“It’s basically a time for them to celebrate their survivorship,” said Jana Smith, Manderson Cancer Center outreach coordinator. “To be a cancer survivor means, at any point in your life, you’ve been told that you have cancer. So, it might be someone that is currently in treatment, or was just diagnosed, or it might be someone who is 10 or 15 years out.”
More than 400 people, including 125 cancer survivors along with their caregivers, volunteers, vendors, special guests, and cancer center employees attended the event, which was titled “Kicking Cancer in the Tailgate.” To keep with the theme, cheerleaders from Shelton State Community College and the University of Alabama pumped up the crowd, Big Al jiggled his belly, and the Alabama Dance Line performed. University of Alabama Head Gymnastics Coach Dana Duckworth and former UA Athletics Director Bill Battle served as guest speakers.
After leading the survivors in a dance, Duckworth delivered an inspirational message. “She talked to the survivors about the power of the voices that we hear,” Smith said.
“She talked about how everyone has a strong voice and a weak voice, and which one are you going to feed? Because, when you are battling something like cancer you need to quiet that weak voice as much as you can and let that strong voice come through.”
Battle, a cancer survivor who was first diagnosed with multiple myeloma in 2014, began his keynote address by calling his wife, Mary, to the stage.
“He got up with Mary, his wife, and wanted to talk about the importance of having a good support system when you’re going through cancer, and basically publicly praised her for love and support of him as he went through it,” Smith said.
Battle spent much of his time not as a coach, but instead as a peer, answering personal questions from the other survivors. He touched on topics like how he communicated with his doctors, overcame his fear, and kept a positive attitude, which resonated with cancer survivor Phyllis Olive.
“He told us, you can either lie in a fetal position or you can get up every day and make the best of it, smile, put on your lipstick, and try to have the best attitude,” Olive said. “So, I think attitude makes the difference.”
A highlight of the day for everyone was the fashion show, which featured about a dozen survivors strutting down the runway in clothes provided by Chico’s and The Locker Room, as cancer center employees cheered them on.
Like many, Olive, a breast cancer survivor who was diagnosed in 2014, lost her hair during treatment. It was during that time she was encouraged by the employees at the cancer center to take part in the fashion show.

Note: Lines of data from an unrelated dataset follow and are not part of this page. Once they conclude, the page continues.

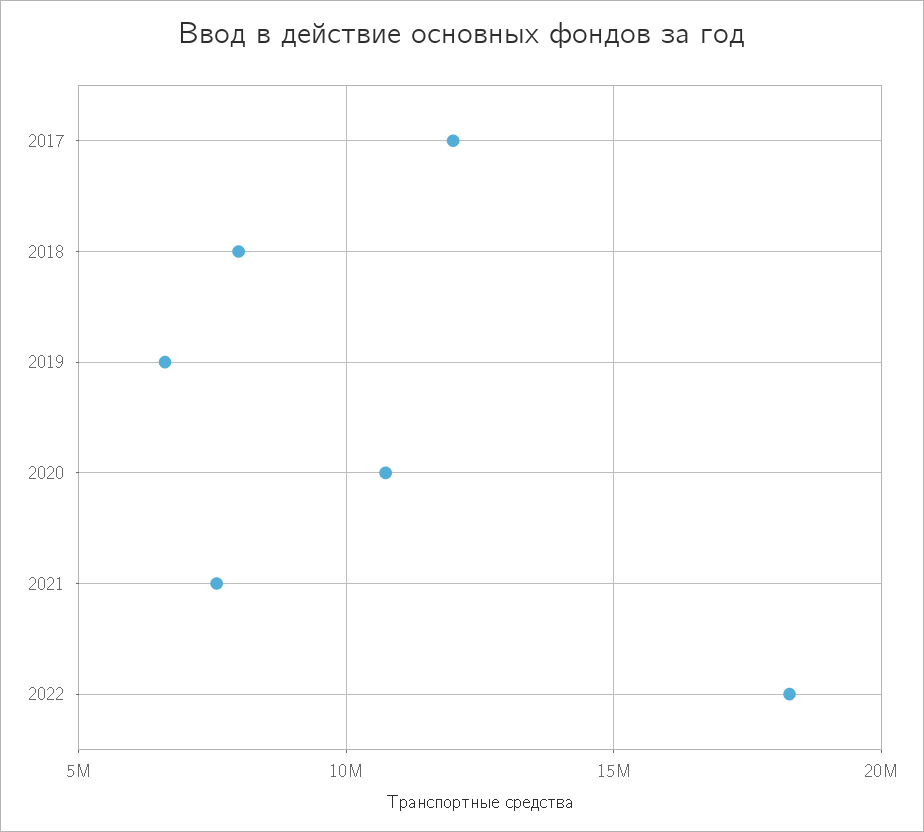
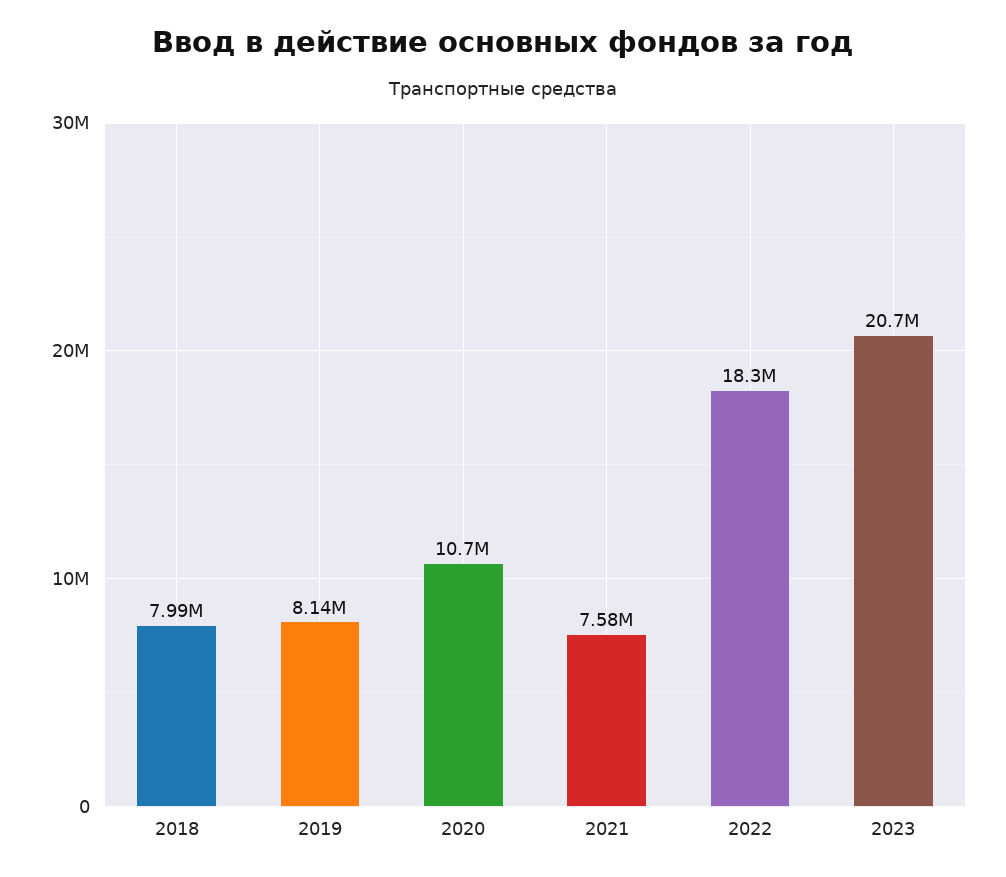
2017: 12000000 -> none
2019: 6500000 -> 8140000
2023: none -> 20700000

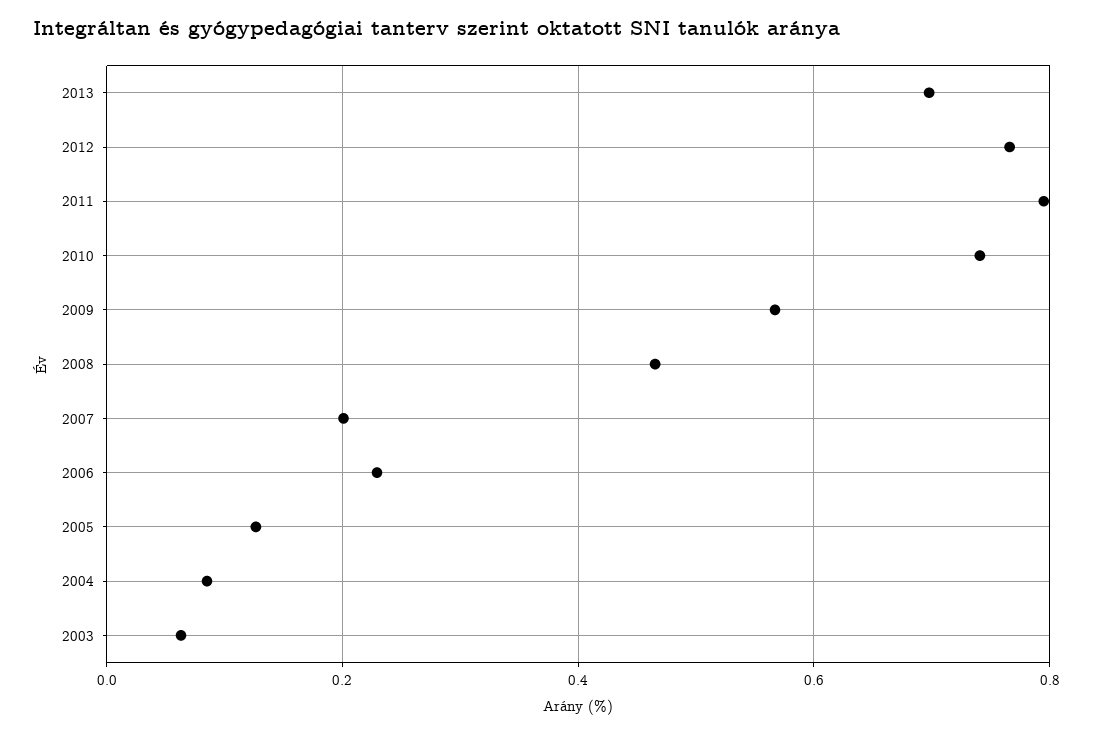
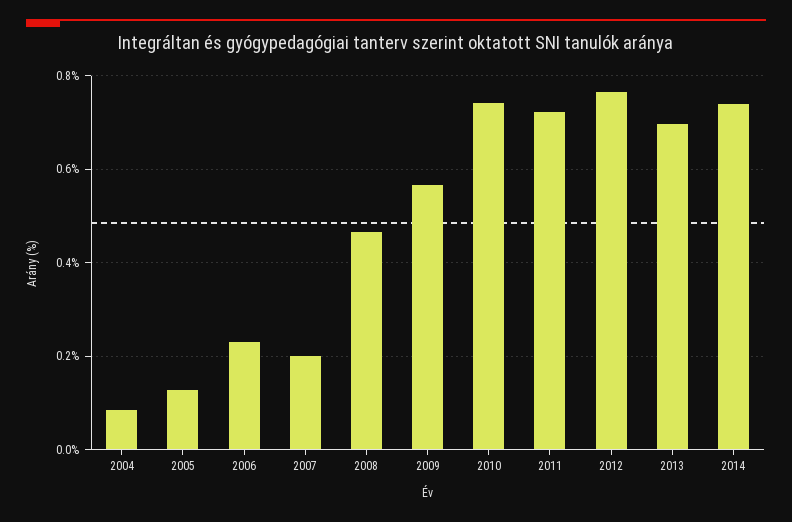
2011: 0.8 -> 0.72
2003: 0.06 -> none
2014: none -> 0.74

“When I was going through my chemotherapy, they asked me to model in the little fashion show, and I was a little hesitant at first because I was pretty private. But all of my sweet nurses talked me into it, and I ended up having a lot of fun, which is kind of something you need to interject into your life when you’re going through chemotherapy,” Olive said.
The event also provides an opportunity for cancer center employees and survivors to interact outside the clinical setting.

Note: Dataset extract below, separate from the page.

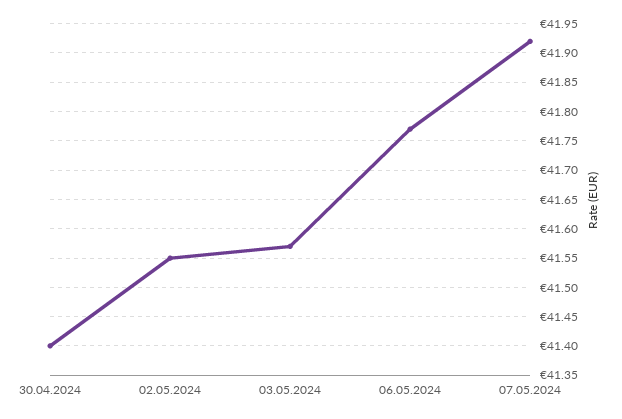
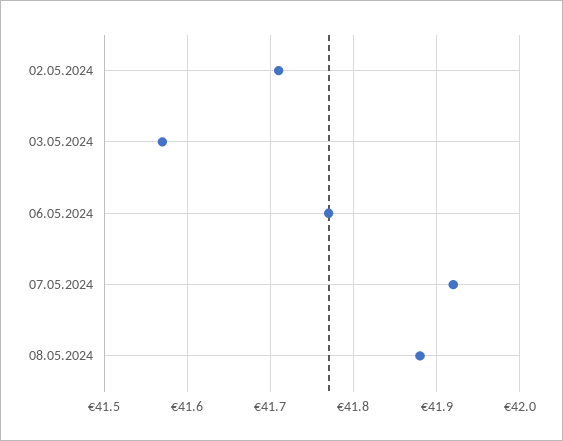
30.04.2024: 41.4 -> none
02.05.2024: 41.55 -> 41.71
08.05.2024: none -> 41.88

“It’s fun for our employees to see the patients when they are strong and healthier after they’ve gotten through the treatment,” Smith said.
“It’s wonderful, because so many people that have been out for a little while come by the office to speak or give us a hug,” said Jennifer Walker, a social worker at the center. “Just to see them come through, and see that they are doing so well, it is always just wonderful.”
Olive agreed. “I loved seeing all of my nurses, and all of the people that worked at the center. It’s just always so nice to see them. It was like a mini reunion.”
Among the more than 40 volunteers at this year’s event was Latrelle Porter, executive director of Hospice of West Alabama, who teaches Zumba classes in her spare time. She led the survivors in a workout. While this was Porter’s first year as a volunteer, she said it won’t be her last.
“Working at Hospice, I see people at end of life, and for me, this event is so moving because it is people who are fighters to the core. They don’t give up.” Porter said. “To be able to be part of a day that honors them, and encourages them, and makes them feel that people are behind them, it is just a very special thing.”
Volunteer Karen Thomas, an 11-year breast cancer survivor, helped survivors and caregivers create beautiful works of art in the cancer center’s art therapy studio. Participants painted kindness rocks and placed their thumbprints on a canvas that will be displayed at the cancer center. Thomas has attended every Just for You Day, and says this event helps remind patients that they are more than their diagnosis.
“It’s a celebration of them, and a celebration of them moving forward,” Thomas said.
“We know it’s a scary, dark path, but we are letting them know, we are there with you to celebrate every step. I saw so much of the joy and hope this year. It was amazing.”